To investigate the role of glutathione S-transferase T1 donor-specific T lymphocytes in plasma cell-rich rejection of liver allografts.

METHODS

The study group included 22 liver transplant patients. Among them, 18 patients were mismatched for the glutathione S-transferase T1 (GSTT1) alleles (don+/rec-), and 4 were matched (don+/rec+). Seven of the mismatched patients produced anti-GSTT1 antibodies and developed plasma cell-rich rejection (former de novo immune hepatitis). For the detection of specific T lymphocytes, peripheral blood mononuclear cells were collected and stored in liquid nitrogen. The memory T cell response was studied by adding to the cell cultures to a mix of 39 custom-made, 15-mer overlapping peptides, which covered the entire GSTT1 amino acid sequence. The specific cellular response to peptides was analyzed by flow cytometry using the markers CD8, CD4, IL-4 and IFNγ.

RESULTS

Activation of CD8+ T cells with different peptides was observed exclusively in the group of patients with plasma-cell rich rejection (3 out of 7), with production of IL-4 and/or IFNγ at a rate of 1%-4.92% depending on the peptides. The CD4+ response was most common and not exclusive for patients with the disease, where 5 out of 7 showed percentages of activated cells from 1.24% to 31.34%. Additionally, two patients without the disease but with the mismatch had cells that became stimulated with some peptides (1.45%-5.18%). Highly unexpected was the finding of a double positive CD4+CD8low T cell population that showed the highest degree of activation with some of the peptides in 7 patients with the mismatch, in 4 patients with plasma cell-rich rejection and in 3 patients without the disease. Unfortunately, CD4+CD8low cells represent 1% of the total number of lymphocytes, and stimulation could not be analyzed in 9 patients due to the low number of gated cells. Cells from the 4 patients included as controls did not show activation with any of the peptides.

CONCLUSION

Patients with GSTT1 mismatch can develop a specific T-cell response, but the potential role of this response in the pathogenesis of plasma cell-rich rejection is unknown.

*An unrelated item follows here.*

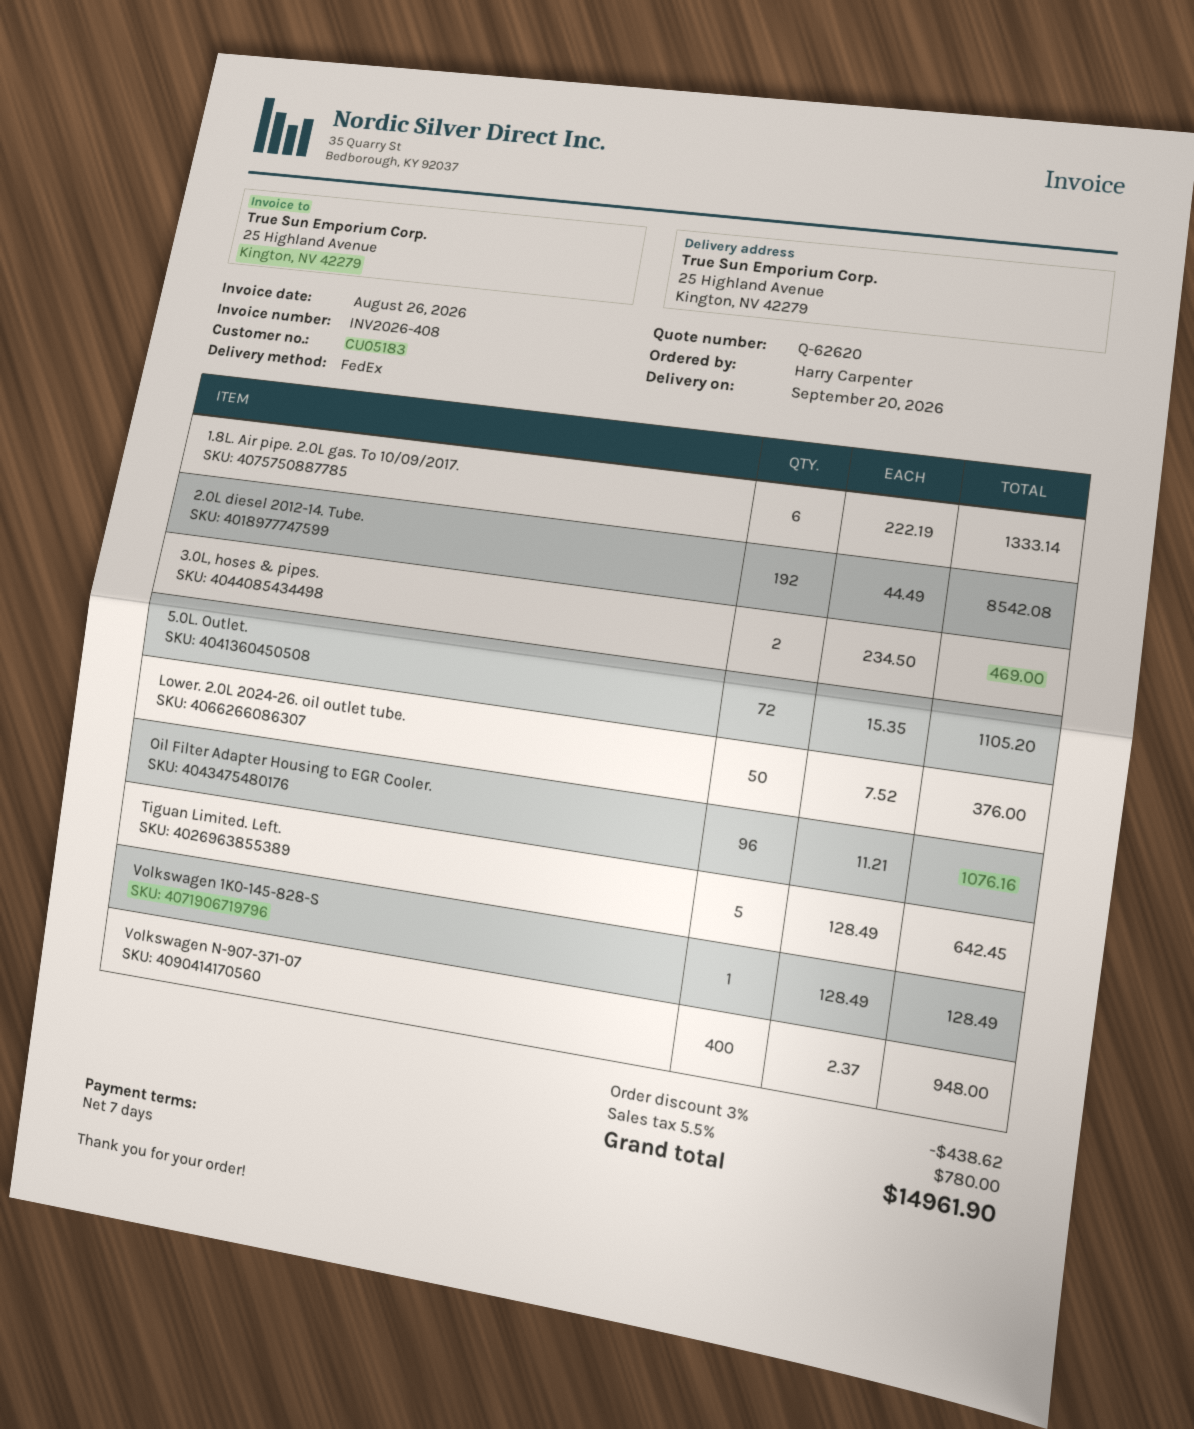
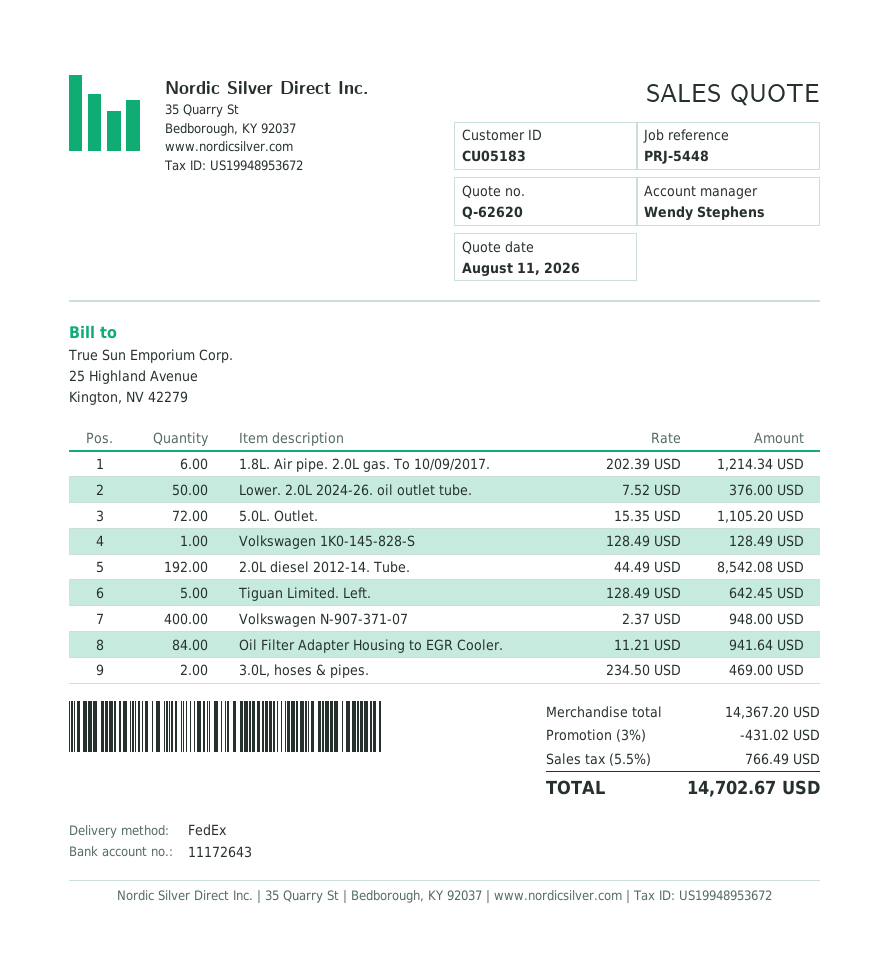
1.8L. Air pipe. 2.0L gas. To 10/09/2017.: 6 x 222.19 = 1333.14 -> 6 x 202.39 = 1214.34
Oil Filter Adapter Housing to EGR Cooler.: 96 x 11.21 = 1076.16 -> 84 x 11.21 = 941.64
discount: 3% = 438.62 -> 3% = 431.02
tax: 5.5% = 780.00 -> 5.5% = 766.49
total: 14961.90 -> 14702.67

Keywords: Donor-specific glutathione S-transferase T1 antibodies; Indirect presentation; Glutathione S-transferase T1-memory T cells; De novo immune hepatitis; Donor/recipient mismatch

Core tip: In solid organ transplants, donor recipient mismatch of glutathione S-transferase T1 (GSTT1) alleles triggers a specific immune response with the production of IgG antibodies. In a proportion of mismatched liver and kidney transplants, the clinical outcome is rejection. However, detection of GSTT1-specific T lymphocytes has not been documented. We provide the first evidence of T cells able to become activated by GSTT1 peptides in patients who develop plasma cell-rich (PC-rich) rejection after GSTT1-mismatch liver transplantation. Interestingly, not only CD8+ or CD4+ cells but also double positive CD4+CD8low cells reacted to the antigenic stimulation in vitro.